Sunday, December 23, 2012

When stuck- encourage employees to confront three honest questions, on their own.

Talent management can be lot more directive and instructive in scenarios where we know what motorized or memorized skills we want our talent to posses and what predefined behaviors we want them to exhibit. Such scenarios assume managers know better! And future scenario will be some combination of historic scenarios. Increasingly both the above assumptions are questionable.

It’s about developing from within, at attitude and values level that seems to be the best chest for the talent in these uncertain and volatile times. As leaders of such talent, how do you enable your team to grow from within? Preaching, selling or telling wont work. Has it ever? Experience sharing may help and provoke them to reflect.

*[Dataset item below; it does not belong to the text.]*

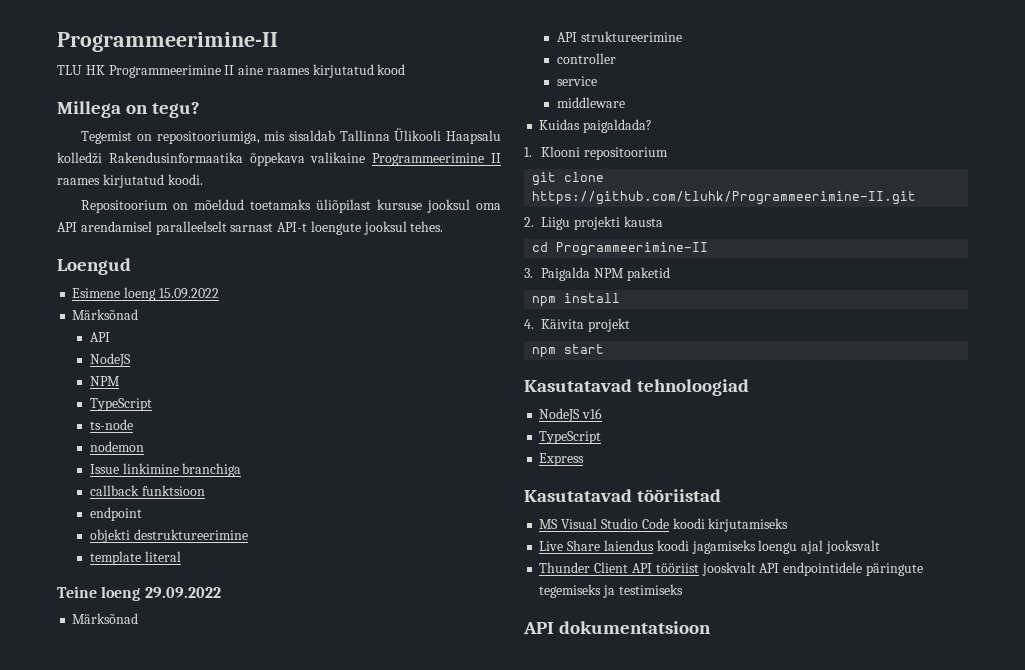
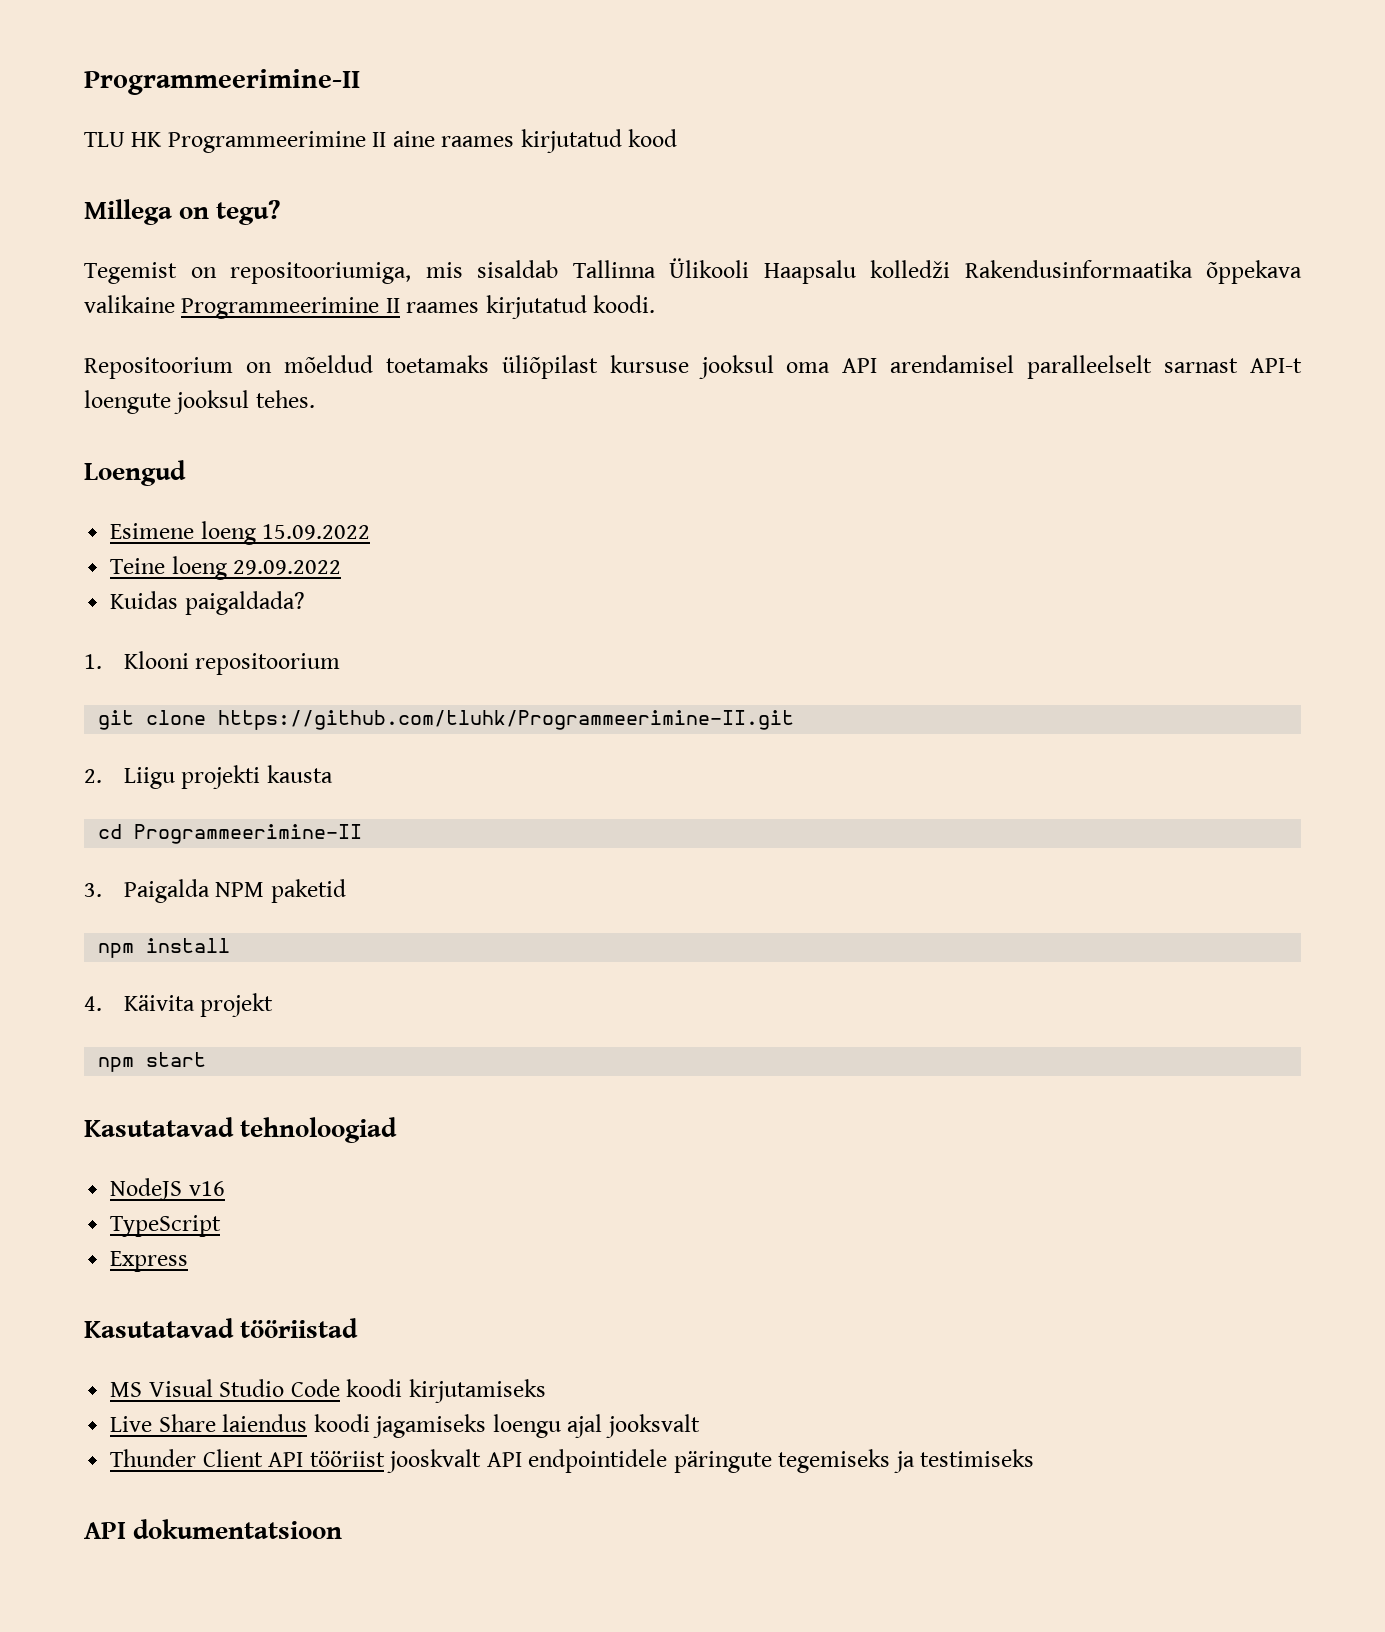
[72,309,139,320] [89,332,110,342] [89,353,131,367] [89,376,120,386] [89,398,152,411] [89,419,133,430] [89,441,144,452] [89,463,242,477] [89,485,205,496] [89,507,142,521] [89,529,248,543] [89,551,181,565] [57,586,221,601] [72,613,139,624] [556,31,682,42] [556,53,616,64] [556,76,597,86] [556,97,625,108] Märksõnad // API // NodeJS // NPM // TypeScript // ts-node // nodemon // Issue linkimine branchiga // callback funktsioon // endpoint // objekti destruktureerimine // template literal // Teine loeng 29.09.2022 // Märksõnad // API struktureerimine // controller // service // middleware -> [110,556,342,580] Teine loeng 29.09.2022

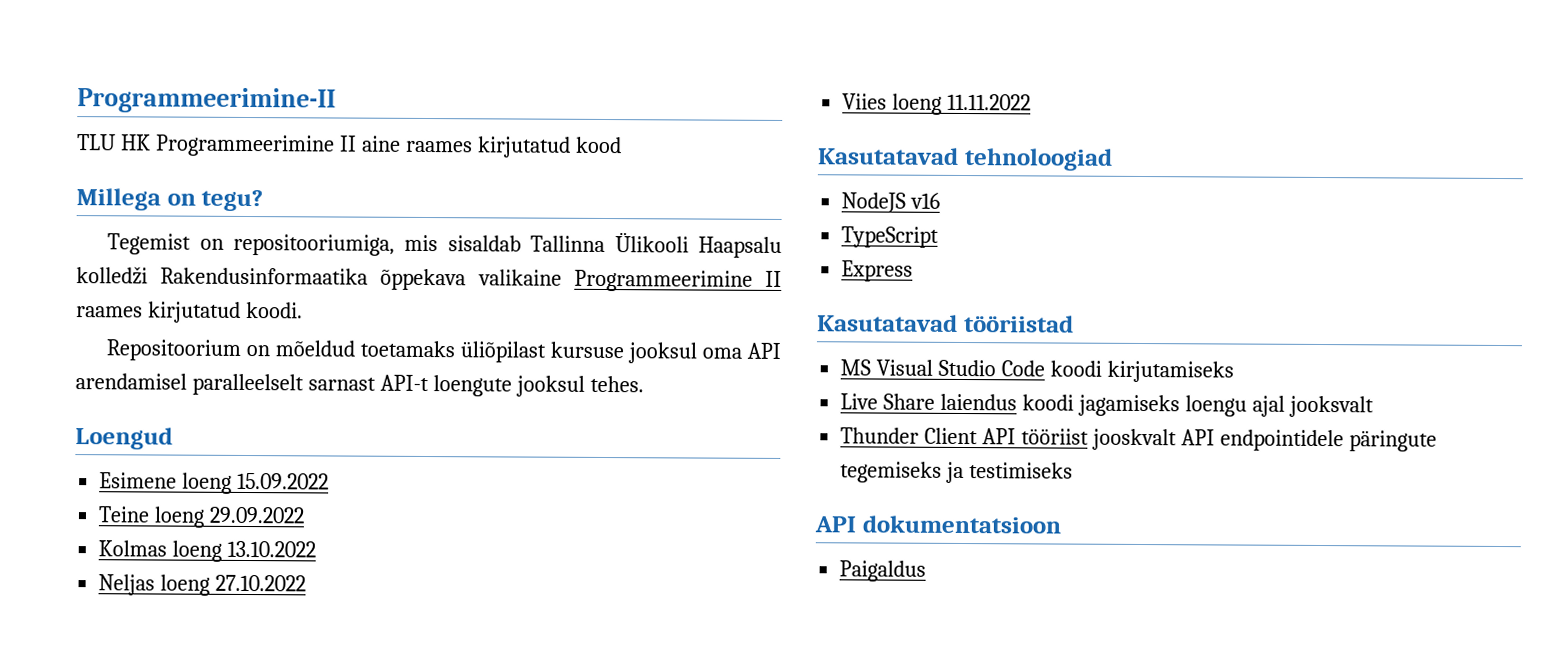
[110,591,305,615] [84,651,341,675] [98,710,795,730] [84,765,333,789] [98,824,363,844] [84,879,346,903] [98,938,231,958] [84,993,274,1017] [98,1052,207,1072] Kuidas paigaldada? // 1. Klooni repositoorium // git clone https://github.com/tluhk/Programmeerimine-II.git // 2. Liigu projekti kausta // cd Programmeerimine-II // 3. Paigalda NPM paketid // npm install // 4. Käivita projekt // npm start -> [98,540,317,562] [98,574,307,596] [842,93,1032,115] Kolmas loeng 13.10.2022 // Neljas loeng 27.10.2022 // Viies loeng 11.11.2022
(343, 1529) none -> [839,560,927,582] // Paigaldus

Accordingly, recently I shared with leaders, three questions that often help me gauge how well aligned my internal compass is with objective at hand (and that often predicts my probability of success):

Am I Genuinely Curious to know? If so, there could be no reason for not being able to find out the real issues, expectations, apprehensions, or stakes in the situation? Lack of information sources, limited time availability and inaccessibility to stakeholders are excuses to mask the lack of curiosity.

Am I Authentic in Connecting/ Reaching out? Communication gaps, in the era of multiple channels promising anytime anywhere connectivity, can only be explained as lack of intent to connect. Have I shrugged responsibility by supplying information or reached out to ensure that information is rightly received and understood? Has reaching out effort being backed by values of sharing, learning and caring for the stakeholders?

Am I Passionate enough to Contribute to making change happen? How glued I am with the big picture change that current set of activities, projects, programs intend to achieve? Do I care enough for the cause and its psychological pay-off to me not to bother about credit sharing and value apportionment, but focus on the actual value being created?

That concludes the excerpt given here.